Significance of Unfolding Thermodynamics for Predicting Aggregation Kinetics: A Case Study on High Concentration Solutions of a Multi-Domain Protein

Abstract

To enable aggregation rate prediction over a broad temperature range for complex multi-domain proteins at high concentrations. Thermal unfolding, non-isothermal kinetics and storage stability studies were conducted on a model multi-domain protein (MDP) at moderate to high concentrations (25-125mg/mL) over a broad temperature range (4-40°C). Storage stability studies indicated the aggregation of MDP in solution to be a second order process. Application of Arrhenius kinetics to accelerated stability data resulted in underestimation of the aggregation rate under refrigerated conditions. Additional studies undertaken to understand the mechanism of the aggregation process highlighted the association of the monomer (or the aggregation competent species) to be the rate-limiting step for aggregation over the temperature range studied. Thermal unfolding studies in the presence of urea were used to calculate the heat capacity change upon unfolding (Δcp,un).
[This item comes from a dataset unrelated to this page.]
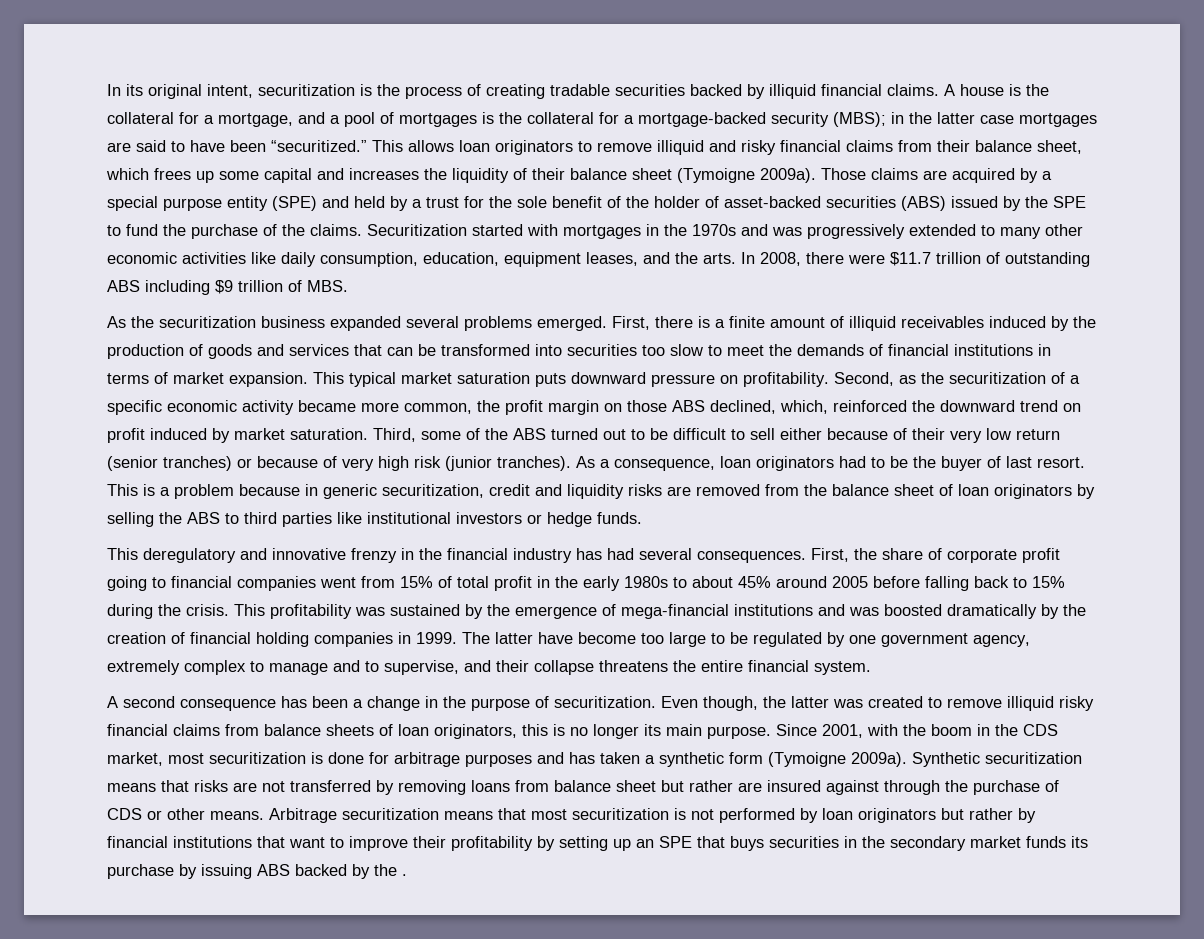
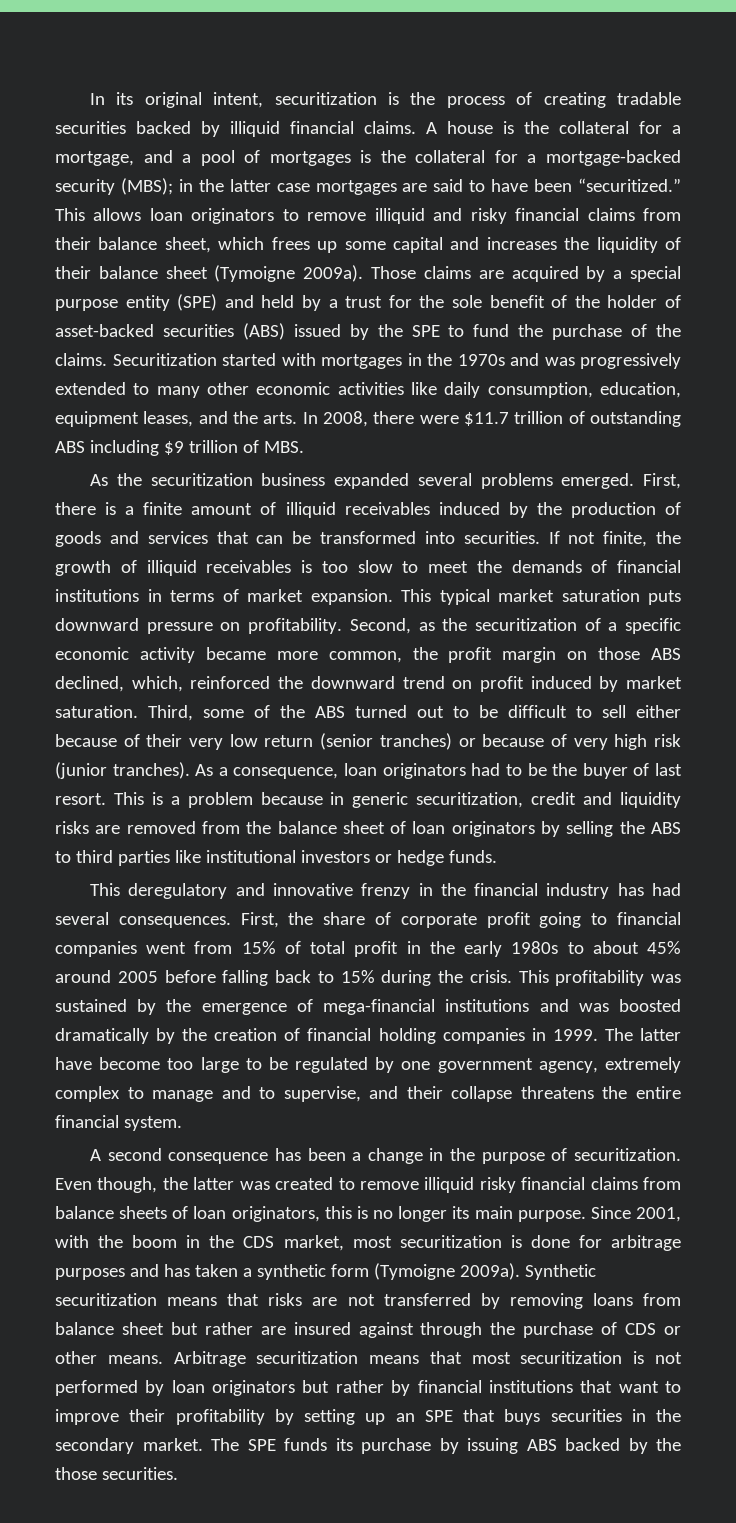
- First, there is a finite amount of illiquid receivables induced by the production of goods and services that can be transformed into securities too slow to meet the demands of financial institutions in terms of market expansion.
+ First, there is a finite amount of illiquid receivables induced by the production of goods and services that can be transformed into securities. If not finite, the growth of illiquid receivables is too slow to meet the demands of financial institutions in terms of market expansion.
- Arbitrage securitization means that most securitization is not performed by loan originators but rather by financial institutions that want to improve their profitability by setting up an SPE that buys securities in the secondary market funds its purchase by issuing ABS backed by the .
+ Arbitrage securitization means that most securitization is not performed by loan originators but rather by financial institutions that want to improve their profitability by setting up an SPE that buys securities in the secondary market. The SPE funds its purchase by issuing ABS backed by the those securities.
The resulting value of Δcp,un when used in the extended Lumry-Eyring model resulted in a more accurate and a conservative estimate of the aggregation rate under refrigerated condition. Some complicating factors for the aggregation rate prediction for multi-domain proteins at high concentration are discussed. The work highlights (i) the significance of incorporating unfolding thermodynamics in protein aggregation rate prediction, (ii) the advantages and challenges associated with the use of the extended Lumry-Eyring (ELE) model for rate prediction and (iii) the utility of using the Arrhenius and the ELE models in tandem during product development.